The case proceeded to trial. Defendant argued plaintiff must have fallen while attempting to get in to the apartment while climbing in the balcony. Defendant also argued the “voluntary intoxication” defense and sought to have plaintiff’s blood alcohol level (.238) introduced into evidence. The trial court did not allow the blood alcohol evidence to be presented to the jury, but did instruct the jury plaintiff “was under the influence of intoxicating liquor at the time of the accident.” The jury returned a verdict in favor of plaintiff for over $3.7 million, which was reduced to $3.5 million based on the jury’s finding plaintiff was 7% at fault. Defendant appealed, claiming the trial court erred when it prohibited introduction of plaintiff’s blood alcohol level into evidence.

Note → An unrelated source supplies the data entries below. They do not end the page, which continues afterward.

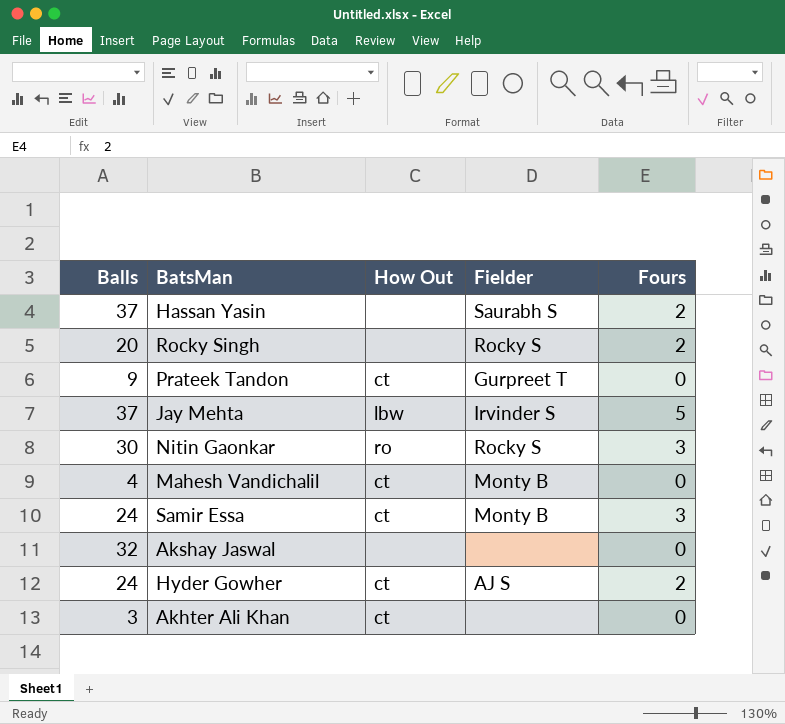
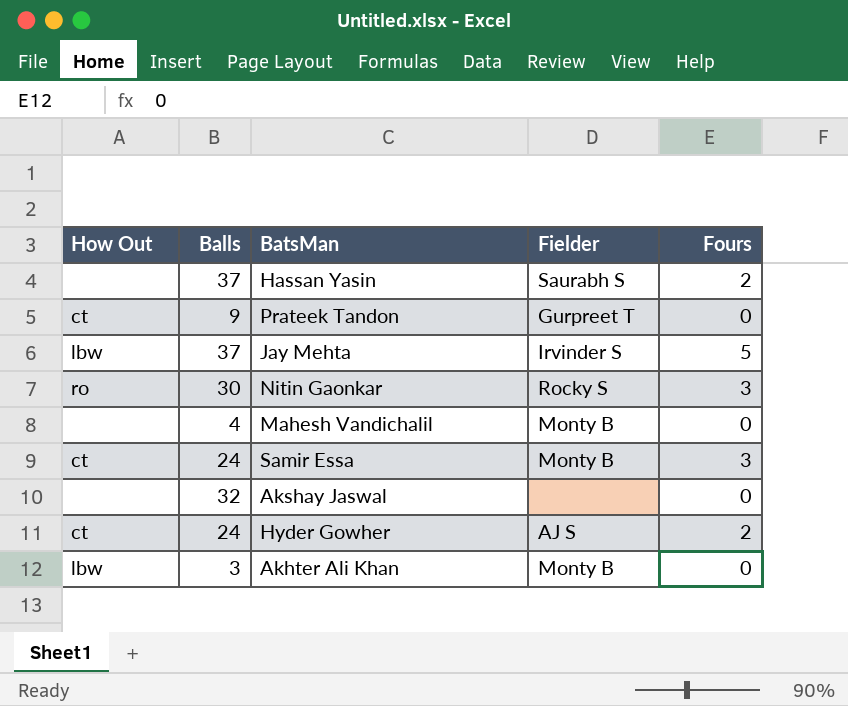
column How Out | position: 3 -> 1
row Rocky Singh: 20 | none | Rocky S | 2 -> none
Mahesh Vandichalil | How Out: ct -> none
Akhter Ali Khan | How Out: ct -> lbw
Akhter Ali Khan | Fielder: none -> Monty B

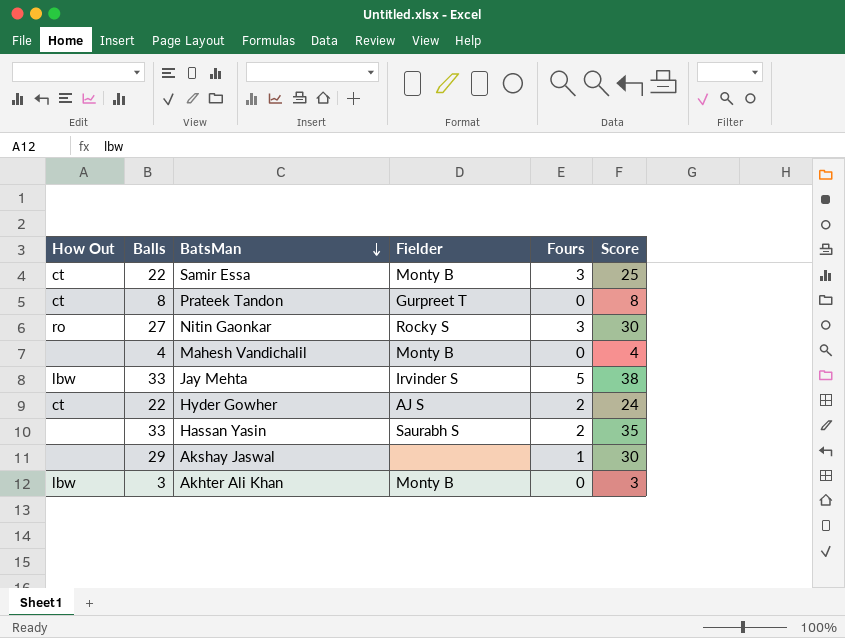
row order: none -> BatsMan descending
column Score | formula: none -> [Balls] + [Fours]
Samir Essa | Balls: 24 -> 22
Prateek Tandon | Balls: 9 -> 8
Nitin Gaonkar | Balls: 30 -> 27
Jay Mehta | Balls: 37 -> 33
Hyder Gowher | Balls: 24 -> 22
Hassan Yasin | Balls: 37 -> 33
Akshay Jaswal | Balls: 32 -> 29
Akshay Jaswal | Fours: 0 -> 1

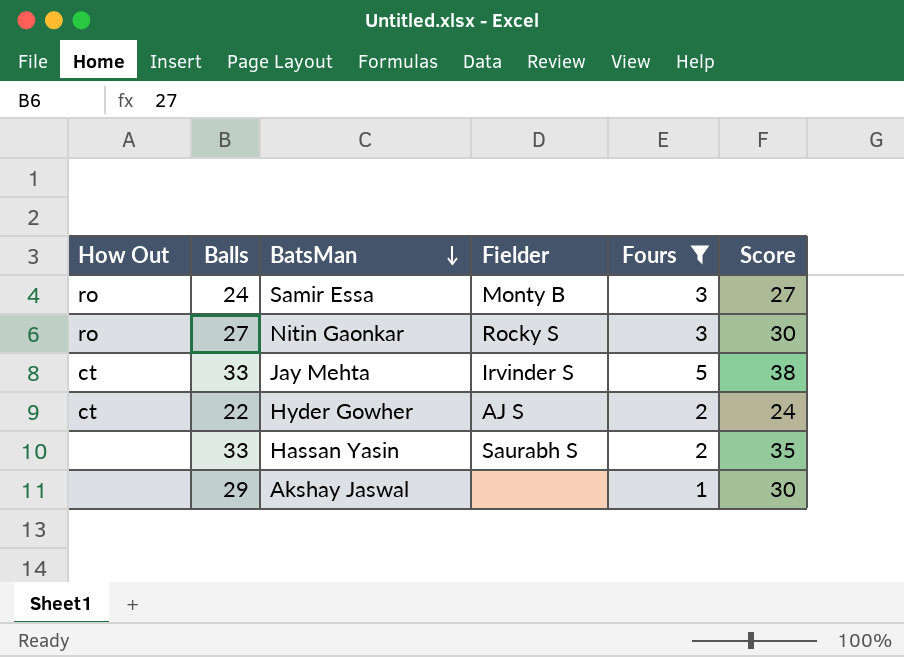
filter: none -> Fours != 0
Samir Essa | How Out: ct -> ro
Samir Essa | Balls: 22 -> 24
Samir Essa | Score: 25 -> 27
Jay Mehta | How Out: lbw -> ct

The voluntary intoxication defense is codified as RCW 5.40.060(1). It provides a complete defense to plaintiff’s action for personal injury if she was intoxicated, her intoxication was a proximate cause of her injury, and she was more than 50 percent at fault.

RCW 5.40.060(1) states:

[l]t is a complete defense to an action for damages for personal injury or wrongful death that the person injured or killed was under the influence of intoxicating liquor or any drug at the time of the occurrence causing the injury or death and that such condition was a proximate cause of the injury or death and the trier of fact finds such person to have been more than fifty percent at fault.

The trial court had excluded the blood alcohol level under Evidence Rule 403, which allows a court to exclude evidence where such evidence may cause “unfair prejudice” and when the evidence sought to be excluded might “stimulate an emotional response rather than a rational decision….” The Court of Appeals ruled Evidence Rule 403 did not support exclusion of the blood alcohol level. The Court of Appeals reversed the trial court and remanded for a new trial.

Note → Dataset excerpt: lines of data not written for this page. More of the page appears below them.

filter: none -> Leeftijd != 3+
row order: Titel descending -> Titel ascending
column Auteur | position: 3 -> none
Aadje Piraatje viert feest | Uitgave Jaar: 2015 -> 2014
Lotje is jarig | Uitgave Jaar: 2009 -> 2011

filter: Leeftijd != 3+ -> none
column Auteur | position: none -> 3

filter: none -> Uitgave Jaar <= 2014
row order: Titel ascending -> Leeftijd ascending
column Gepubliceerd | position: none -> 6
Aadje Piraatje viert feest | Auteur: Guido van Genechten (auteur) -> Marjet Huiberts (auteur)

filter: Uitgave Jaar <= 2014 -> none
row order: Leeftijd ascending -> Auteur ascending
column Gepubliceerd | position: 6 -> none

Under Washington tort law, in most circumstances does not bar an injured party from recovering for personal injuries, even if they were partially at fault for causing their injury. Instead, in most cases, if there is evidence the injured party may have been partially at “fault” for causing their injury, the trier of fact may assign a relative percentage of liability to the injured party, which reduces the amount of their damage award (if any). Thus, if an injured party is 70% at fault, they would only receive 30% of the damages awarded. Here, under the voluntary intoxication defense, if it can be proven the person was intoxicated and more than 50% at fault – it acts as a complete bar to recovery.